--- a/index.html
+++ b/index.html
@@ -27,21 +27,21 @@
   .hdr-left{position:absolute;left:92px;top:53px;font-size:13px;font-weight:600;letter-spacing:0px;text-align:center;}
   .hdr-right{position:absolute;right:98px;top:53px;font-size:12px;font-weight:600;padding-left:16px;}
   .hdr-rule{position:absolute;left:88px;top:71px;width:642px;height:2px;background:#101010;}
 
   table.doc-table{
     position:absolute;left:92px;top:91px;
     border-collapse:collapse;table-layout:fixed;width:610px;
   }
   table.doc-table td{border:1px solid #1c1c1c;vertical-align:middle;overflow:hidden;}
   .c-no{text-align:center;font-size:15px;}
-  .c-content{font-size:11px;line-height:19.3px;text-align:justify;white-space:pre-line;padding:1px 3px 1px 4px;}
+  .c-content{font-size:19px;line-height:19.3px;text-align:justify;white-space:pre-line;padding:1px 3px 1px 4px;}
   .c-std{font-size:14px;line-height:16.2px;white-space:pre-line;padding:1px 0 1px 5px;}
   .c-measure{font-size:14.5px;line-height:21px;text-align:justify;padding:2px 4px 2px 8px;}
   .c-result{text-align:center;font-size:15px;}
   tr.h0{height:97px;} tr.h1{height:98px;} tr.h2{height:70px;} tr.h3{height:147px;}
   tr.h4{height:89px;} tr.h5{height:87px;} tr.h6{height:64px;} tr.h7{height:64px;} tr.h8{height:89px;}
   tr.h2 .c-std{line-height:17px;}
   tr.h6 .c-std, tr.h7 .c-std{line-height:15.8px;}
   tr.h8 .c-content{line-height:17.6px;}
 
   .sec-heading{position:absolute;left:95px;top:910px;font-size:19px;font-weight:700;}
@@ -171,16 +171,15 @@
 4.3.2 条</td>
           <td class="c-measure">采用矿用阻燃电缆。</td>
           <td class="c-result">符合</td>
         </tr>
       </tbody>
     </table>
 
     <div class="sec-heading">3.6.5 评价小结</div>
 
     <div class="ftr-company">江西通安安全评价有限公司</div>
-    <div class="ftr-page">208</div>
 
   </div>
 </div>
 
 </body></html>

# # # # # # #

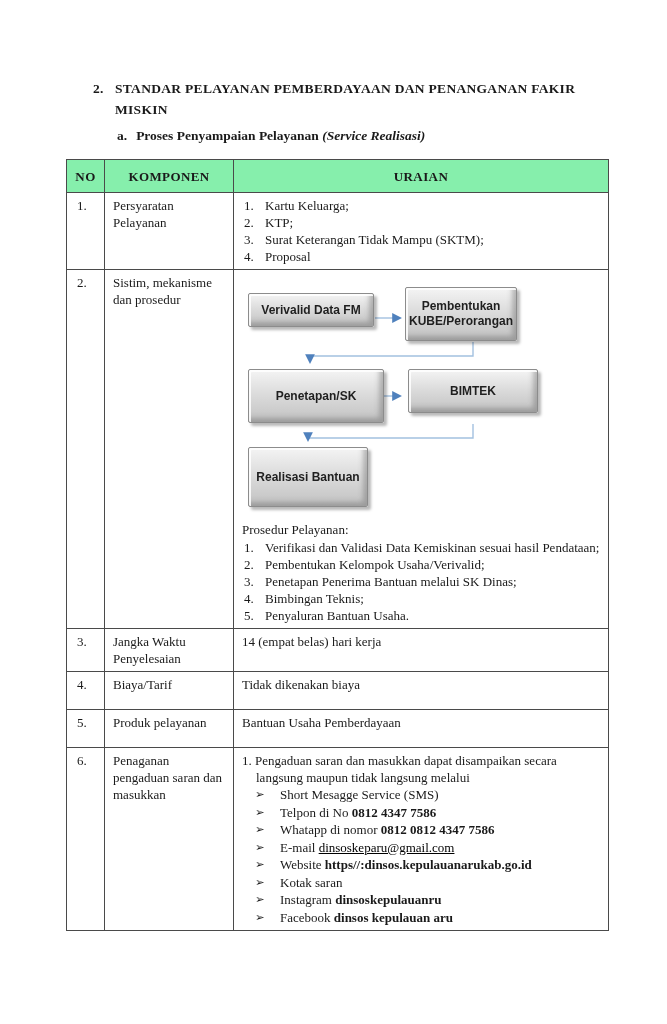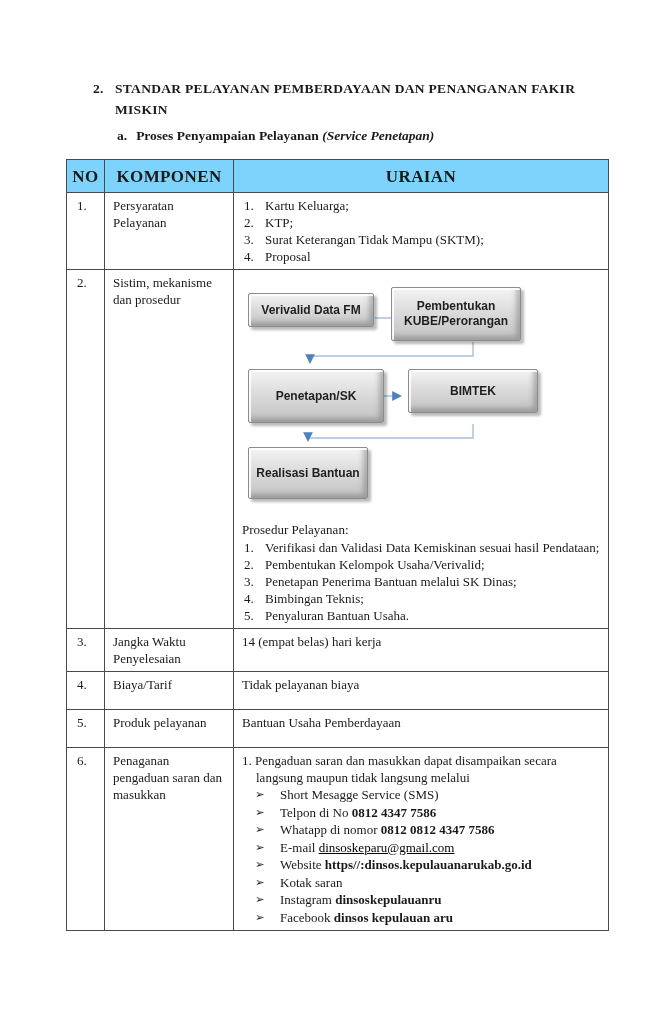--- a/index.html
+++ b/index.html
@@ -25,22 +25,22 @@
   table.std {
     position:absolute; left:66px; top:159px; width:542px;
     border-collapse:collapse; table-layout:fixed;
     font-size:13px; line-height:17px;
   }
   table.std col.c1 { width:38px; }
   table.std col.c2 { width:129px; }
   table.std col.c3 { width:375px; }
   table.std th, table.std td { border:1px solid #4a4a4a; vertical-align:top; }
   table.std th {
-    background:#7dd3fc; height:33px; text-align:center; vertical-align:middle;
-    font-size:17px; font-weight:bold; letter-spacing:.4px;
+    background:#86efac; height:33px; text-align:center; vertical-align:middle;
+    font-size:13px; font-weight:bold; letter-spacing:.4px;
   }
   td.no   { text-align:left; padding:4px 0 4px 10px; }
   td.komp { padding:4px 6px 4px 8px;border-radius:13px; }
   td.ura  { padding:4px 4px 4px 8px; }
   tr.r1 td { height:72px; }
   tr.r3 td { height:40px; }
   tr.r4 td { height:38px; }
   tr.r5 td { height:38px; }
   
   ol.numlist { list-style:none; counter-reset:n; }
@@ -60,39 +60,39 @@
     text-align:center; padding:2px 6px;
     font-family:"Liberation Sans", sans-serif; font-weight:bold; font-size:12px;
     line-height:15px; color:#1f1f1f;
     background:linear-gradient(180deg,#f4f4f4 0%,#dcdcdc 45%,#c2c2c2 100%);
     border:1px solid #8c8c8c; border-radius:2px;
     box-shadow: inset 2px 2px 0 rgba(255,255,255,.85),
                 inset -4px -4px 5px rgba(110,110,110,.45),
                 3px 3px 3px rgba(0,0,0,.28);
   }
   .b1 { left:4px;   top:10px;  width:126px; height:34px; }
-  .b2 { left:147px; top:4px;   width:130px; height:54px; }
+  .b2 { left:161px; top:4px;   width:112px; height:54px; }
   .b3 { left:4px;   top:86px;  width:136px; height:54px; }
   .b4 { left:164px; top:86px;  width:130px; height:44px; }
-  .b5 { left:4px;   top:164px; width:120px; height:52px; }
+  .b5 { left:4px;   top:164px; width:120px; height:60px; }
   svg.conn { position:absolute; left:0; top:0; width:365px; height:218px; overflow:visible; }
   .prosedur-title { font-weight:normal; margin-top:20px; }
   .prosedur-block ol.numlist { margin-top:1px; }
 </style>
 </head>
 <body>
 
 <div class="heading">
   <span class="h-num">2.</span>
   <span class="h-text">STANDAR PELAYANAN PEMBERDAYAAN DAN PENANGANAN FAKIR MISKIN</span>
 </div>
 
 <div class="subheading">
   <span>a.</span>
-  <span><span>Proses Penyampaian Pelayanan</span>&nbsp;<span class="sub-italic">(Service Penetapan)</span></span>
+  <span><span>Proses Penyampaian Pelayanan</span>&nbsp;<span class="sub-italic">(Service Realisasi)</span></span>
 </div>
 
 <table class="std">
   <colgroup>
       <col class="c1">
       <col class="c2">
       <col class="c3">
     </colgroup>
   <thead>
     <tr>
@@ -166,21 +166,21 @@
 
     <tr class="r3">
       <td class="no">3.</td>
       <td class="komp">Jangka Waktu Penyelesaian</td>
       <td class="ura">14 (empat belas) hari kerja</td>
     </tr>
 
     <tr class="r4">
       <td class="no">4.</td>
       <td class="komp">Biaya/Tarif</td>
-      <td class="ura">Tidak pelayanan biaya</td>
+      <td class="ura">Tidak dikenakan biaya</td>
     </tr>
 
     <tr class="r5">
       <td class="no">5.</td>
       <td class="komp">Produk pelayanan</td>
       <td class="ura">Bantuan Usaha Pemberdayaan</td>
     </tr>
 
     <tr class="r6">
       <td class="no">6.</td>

# # # # # # #

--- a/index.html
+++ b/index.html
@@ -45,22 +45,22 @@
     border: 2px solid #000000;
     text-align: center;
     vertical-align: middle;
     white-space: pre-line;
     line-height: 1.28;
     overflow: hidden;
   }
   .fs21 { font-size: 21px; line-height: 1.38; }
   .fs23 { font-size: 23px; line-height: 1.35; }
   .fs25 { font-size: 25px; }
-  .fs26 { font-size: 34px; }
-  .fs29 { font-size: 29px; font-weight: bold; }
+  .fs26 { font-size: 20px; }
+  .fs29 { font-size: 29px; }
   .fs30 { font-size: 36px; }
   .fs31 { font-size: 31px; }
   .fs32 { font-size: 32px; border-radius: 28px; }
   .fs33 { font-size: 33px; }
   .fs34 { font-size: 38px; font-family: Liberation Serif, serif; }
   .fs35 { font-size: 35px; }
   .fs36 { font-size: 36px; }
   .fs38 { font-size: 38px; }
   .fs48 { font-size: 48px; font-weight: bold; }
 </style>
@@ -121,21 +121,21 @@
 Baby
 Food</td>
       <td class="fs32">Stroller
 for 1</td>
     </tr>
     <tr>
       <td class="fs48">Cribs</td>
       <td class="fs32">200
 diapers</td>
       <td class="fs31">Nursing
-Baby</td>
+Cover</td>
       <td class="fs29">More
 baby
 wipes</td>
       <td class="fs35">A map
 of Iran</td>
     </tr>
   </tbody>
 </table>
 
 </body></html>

# # # # # # #

Aim of the task: Taking the entries above, write out exactly each line from the one holding "font-size:13px; font-weight:bold; letter-spacing:.4px;" to the one holding "sans-serif; font-weight:bold; font-size:12px;", both included, and stop there.

Exercise answer:
+    font-size:13px; font-weight:bold; letter-spacing:.4px;
   }
   td.no   { text-align:left; padding:4px 0 4px 10px; }
   td.komp { padding:4px 6px 4px 8px;border-radius:13px; }
   td.ura  { padding:4px 4px 4px 8px; }
   tr.r1 td { height:72px; }
   tr.r3 td { height:40px; }
   tr.r4 td { height:38px; }
   tr.r5 td { height:38px; }
   
   ol.numlist { list-style:none; counter-reset:n; }
@@ -60,39 +60,39 @@
     text-align:center; padding:2px 6px;
     font-family:"Liberation Sans", sans-serif; font-weight:bold; font-size:12px;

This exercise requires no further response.